Task item:
What you return must match the records word for word, except that pictures are dropped.
BEGIN The records
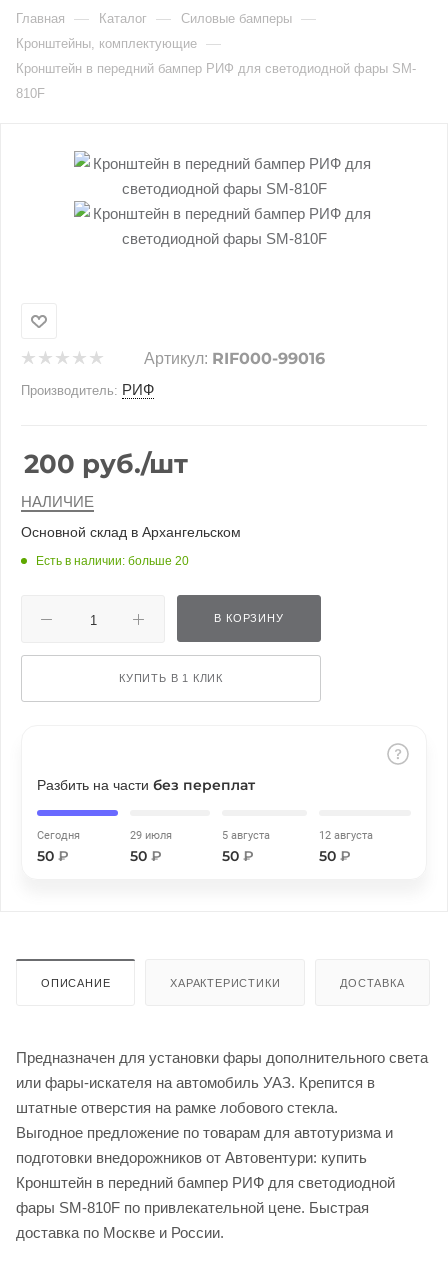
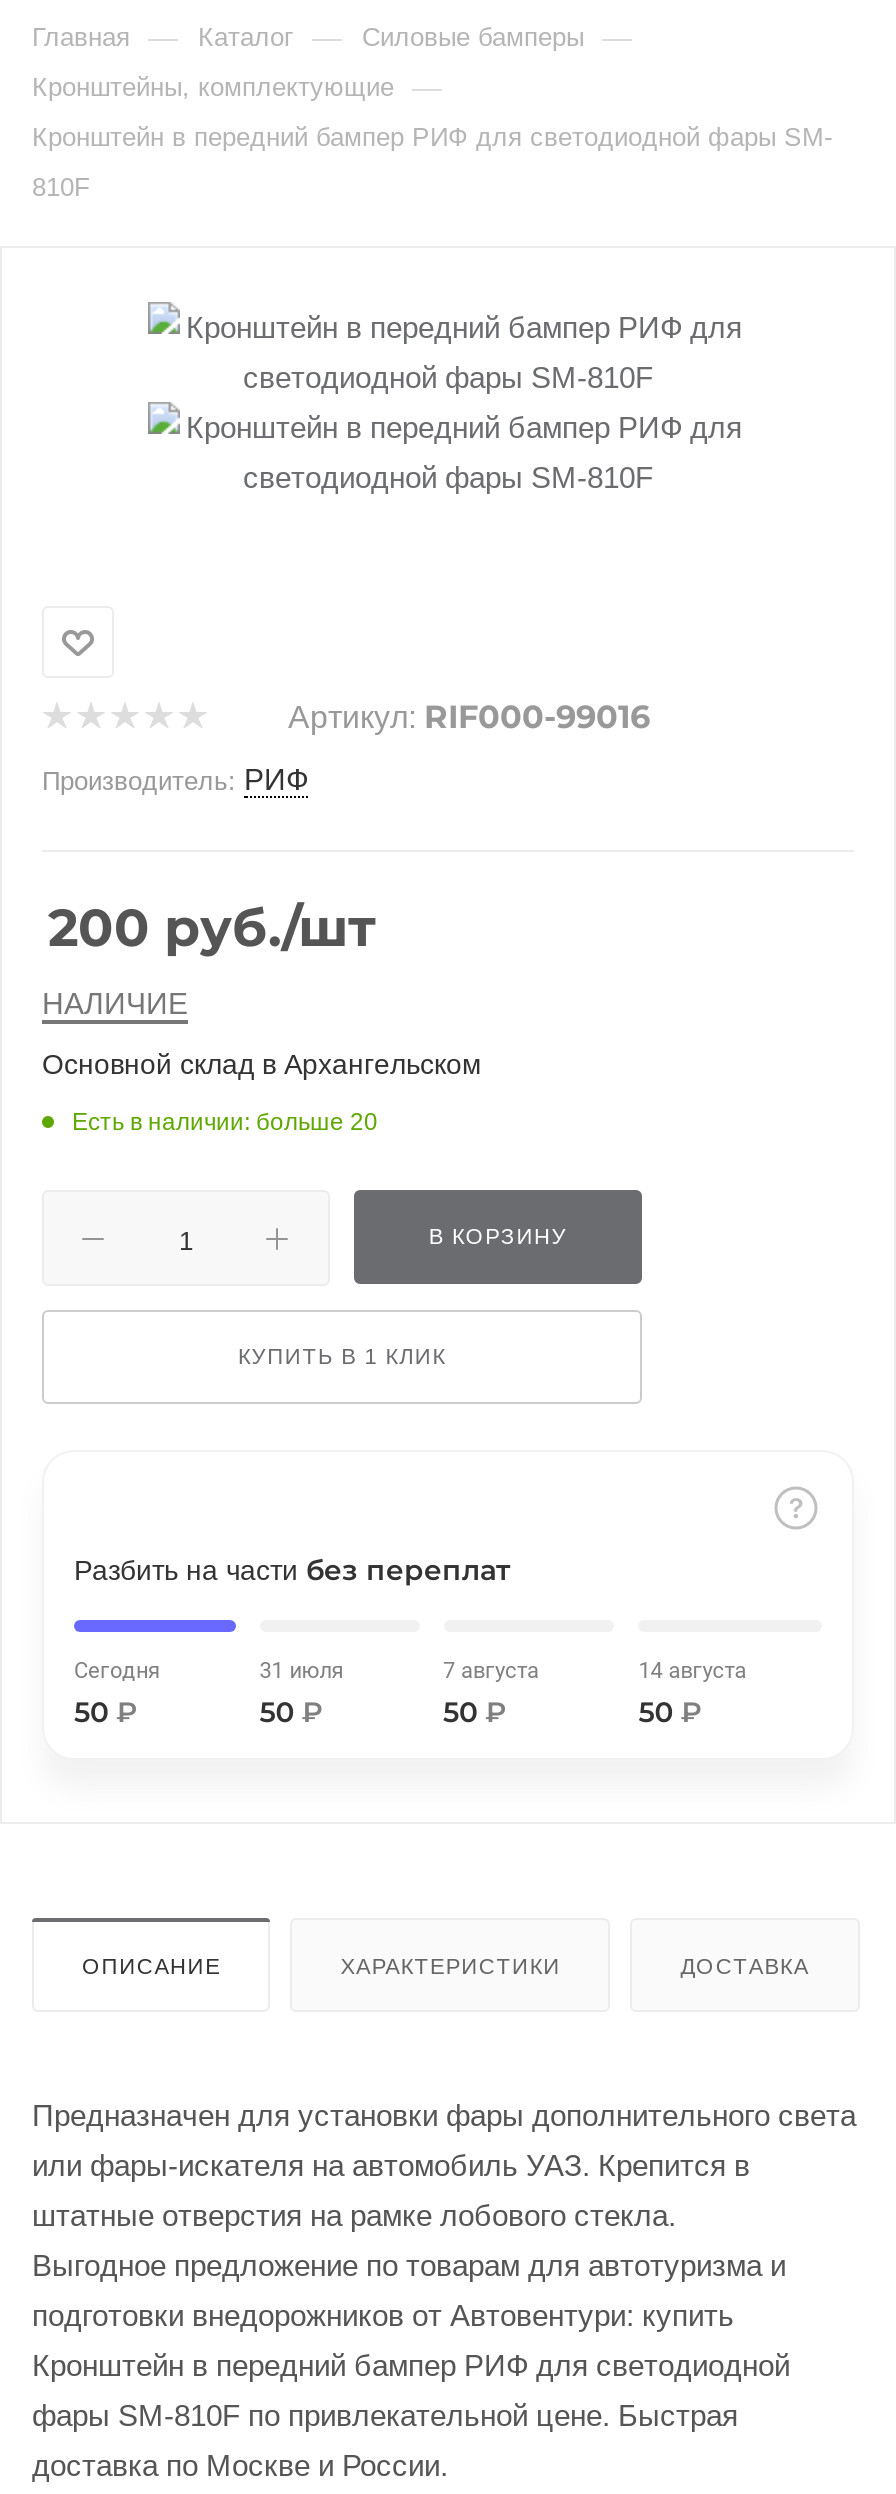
- 29 июля
+ 31 июля

- 5 августа
+ 7 августа

- 12 августа
+ 14 августа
END The records
Task answer:
- 29 июля
+ 31 июля

- 5 августа
+ 7 августа

- 12 августа
+ 14 августа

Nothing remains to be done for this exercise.